I am feeling much better today - every day I feel better. Saturday I walked around the block twice! It was really exciting. Yesterday we walked more. At first I could hardly even walk down the hallway on my own. Anesthesia is some freaky stuff. I think most of it is out of my system, but I can still feel it coming out when I move around a lot, it's like poison coming out of my muscles and pores. That stuff really does a number on you. I didn't throw up, though. They gave me the anti-nausea stuff.
I'm not in much pain any more, really... discomfort. The stiffness and soreness in my neck and shoulders has been worse than the incision. And swallowing. Everyone said swallowing would be difficult and painful because of the breathing tube. That probably had something to do with it, but I think it's mostly because of the surgery itself. My swallower still doeesn't quite work properly. It took a few days before I could eat solid foods, and I'm still eating mostly squishy stuff!! I'm just taking Tylenol for the pain during the day though. I couldn't stand taking the percocet... it is too narcotic, it just makes me so out of it. And queasy and woozy. I just take it at night. Hopefully I won't even want that anymore soon. Like maybe tonight.

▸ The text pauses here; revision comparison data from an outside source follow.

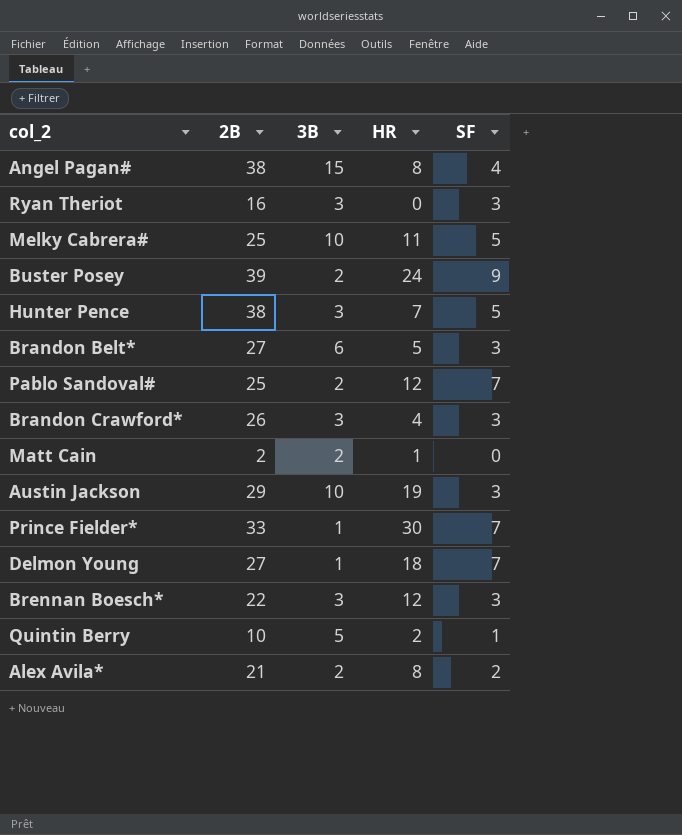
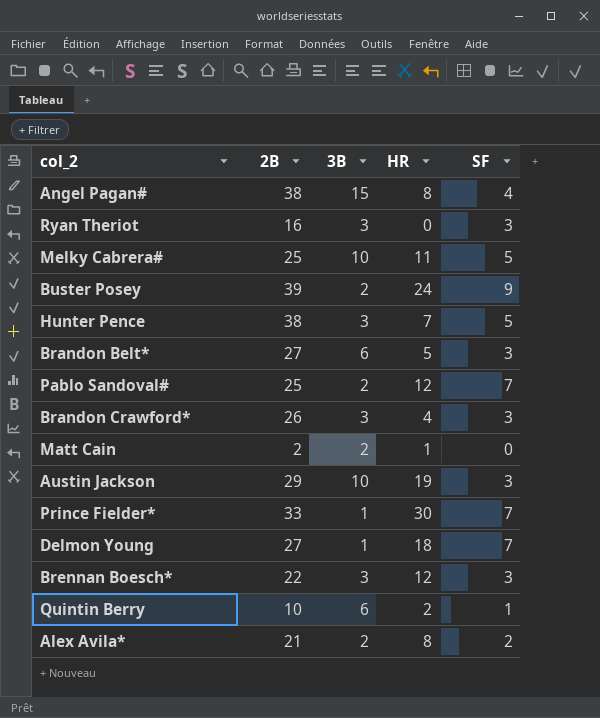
Quintin Berry | 3B: 5 -> 6

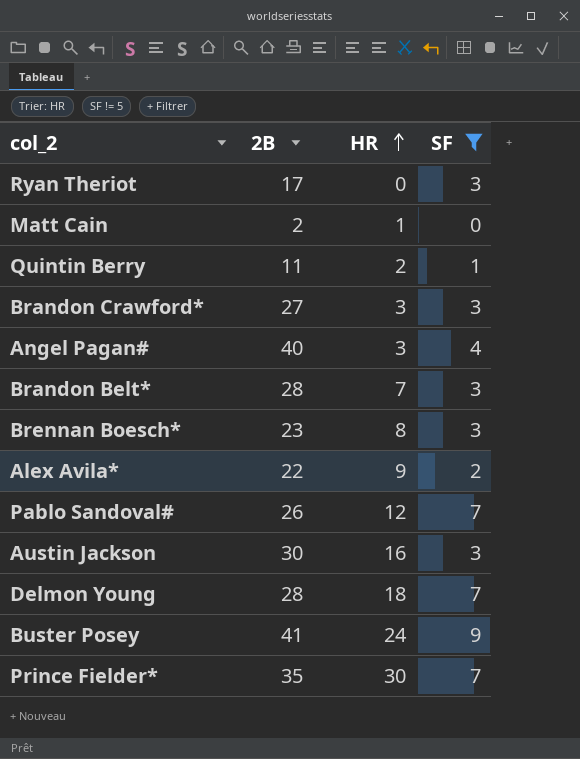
filter: none -> SF != 5
row order: none -> HR ascending
column 3B | position: 3 -> none
Ryan Theriot | 2B: 16 -> 17
Quintin Berry | 2B: 10 -> 11
Brandon Crawford* | 2B: 26 -> 27
Brandon Crawford* | HR: 4 -> 3
Angel Pagan# | 2B: 38 -> 40
Angel Pagan# | HR: 8 -> 3
Brandon Belt* | 2B: 27 -> 28
Brandon Belt* | HR: 5 -> 7
Brennan Boesch* | 2B: 22 -> 23
Brennan Boesch* | HR: 12 -> 8
Alex Avila* | 2B: 21 -> 22
Alex Avila* | HR: 8 -> 9
Pablo Sandoval# | 2B: 25 -> 26
Austin Jackson | 2B: 29 -> 30
Austin Jackson | HR: 19 -> 16
Delmon Young | 2B: 27 -> 28
Buster Posey | 2B: 39 -> 41
Prince Fielder* | 2B: 33 -> 35

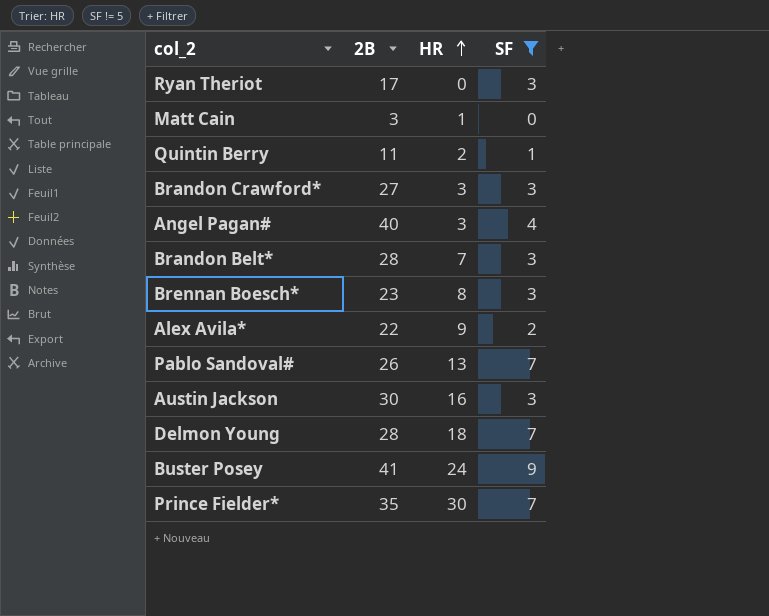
Matt Cain | 2B: 2 -> 3
Pablo Sandoval# | HR: 12 -> 13

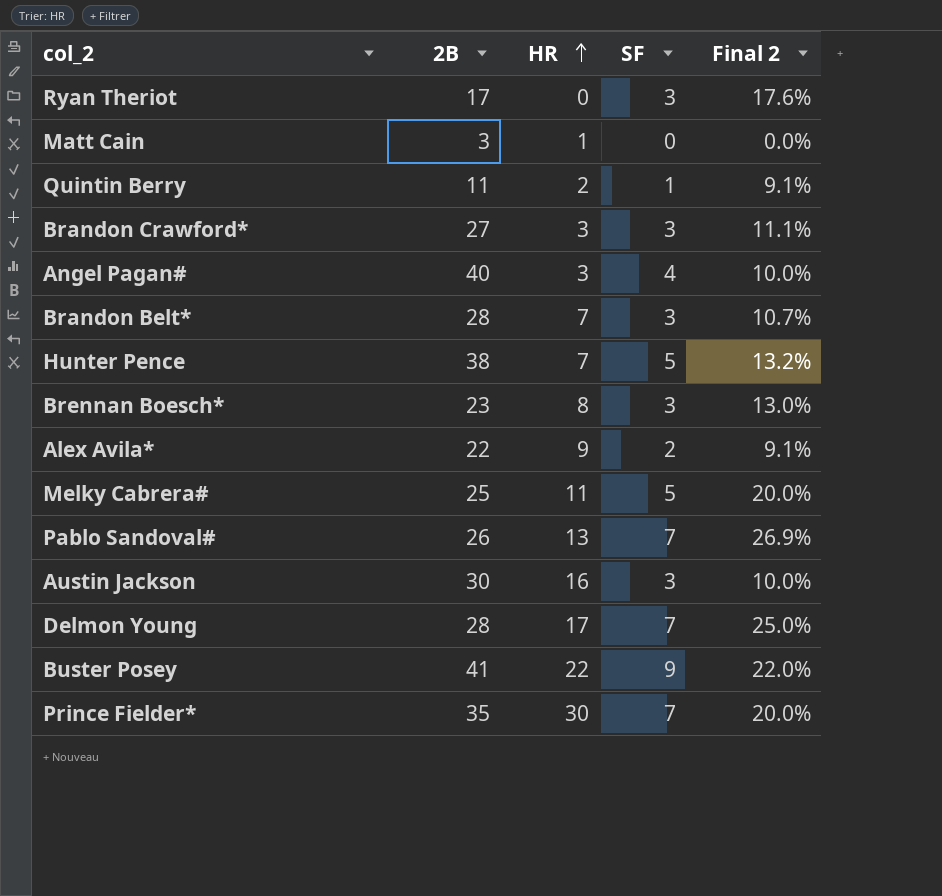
filter: SF != 5 -> none
column Final 2 | formula: none -> [SF] / [2B]
Delmon Young | HR: 18 -> 17
Buster Posey | HR: 24 -> 22

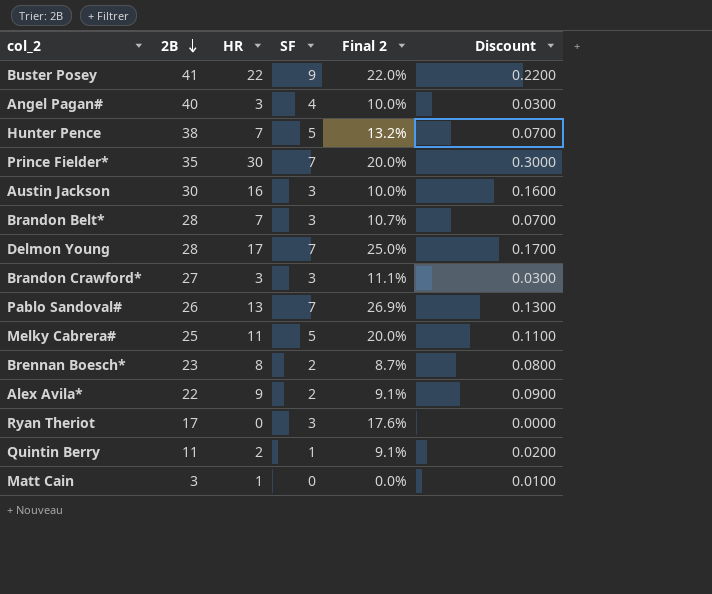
row order: HR ascending -> 2B descending
column Discount | formula: none -> [HR] * 0.01
Brennan Boesch* | SF: 3 -> 2
Brennan Boesch* | Final 2: 13.0% -> 8.7%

I told my mom I wanted to go to the gym yesterday and pedal on the recumbant bike! :-) She vetoed that idea. Sunday I was super tired by about 4, but I felt pretty good all day yesterday, considering. The other thing is my voice gets really tired easily and I can't talk for very long or loudly. Darn!
Wednesday was ... unspeakably difficult. But everyone going in to the OR was SO nice and good to me. Thursday was not such a hot time either. It is really scary being so fragile and helpless. I couldn't even sit up on my own. And there's all the things about surgery no one tells you that you start to discover once you come out of the stupor a bit... like I had puncture wounds on my chin and jaw and the back of my head and across my chest from where they STAPLED the sterile dressing on me during the surgery. You can see some of the punctures in this picture. The incision looks pretty good - clean, no bruising. That yellow gunk is betadyne. I have no idea why they didn't clean it off before I came out of surgery. I have been scrubbing on it with alcohol and it still doesn't want to come off. And glue too - all around my hair line and chest and chin. And bits of tape and bandaids all over my arms from having blood drawn and the IV and the monitors. !!
Anyway, I could go on, now that I'm starting to write about it, I could probably write a book. I'm sure I will have more to say about it later. I go back to the surgeon on Thursday and she said if the bandages haven't fallen off by then, she will take them off, and I will also find out the results of my pathology report. The surgeon said she didn't see any obvious evidence the cancer had spread beyond the thyroid - they took a couple of lymph nodes that looked swollen to test. They could just be swollen for some reason other than the cancer. We will see on Thursday!
This is me in the hospital, taken with a cell phone so it's pretty blurry... my mom is on the left.
All the emails and phone calls and cards and flowers from friends and family have been a real source of strength and positive energy for me. I'm learning how important it is to keep up a positive attitude - it's so easy to get overwhelmed! Mom and Dad and Adam have been especially amazing through this and I can't imagine what I would do without them. They have been spoiling me endlessly. If it wasn't for the icky-ness and soreness and that whole cancer business, I'd be doing pretty well right now...! Back rubs, ice cream in the middle of the night, and someone to cook for me! :-) This is me with Adam. He has been unbelievably sweet to me through this whole week!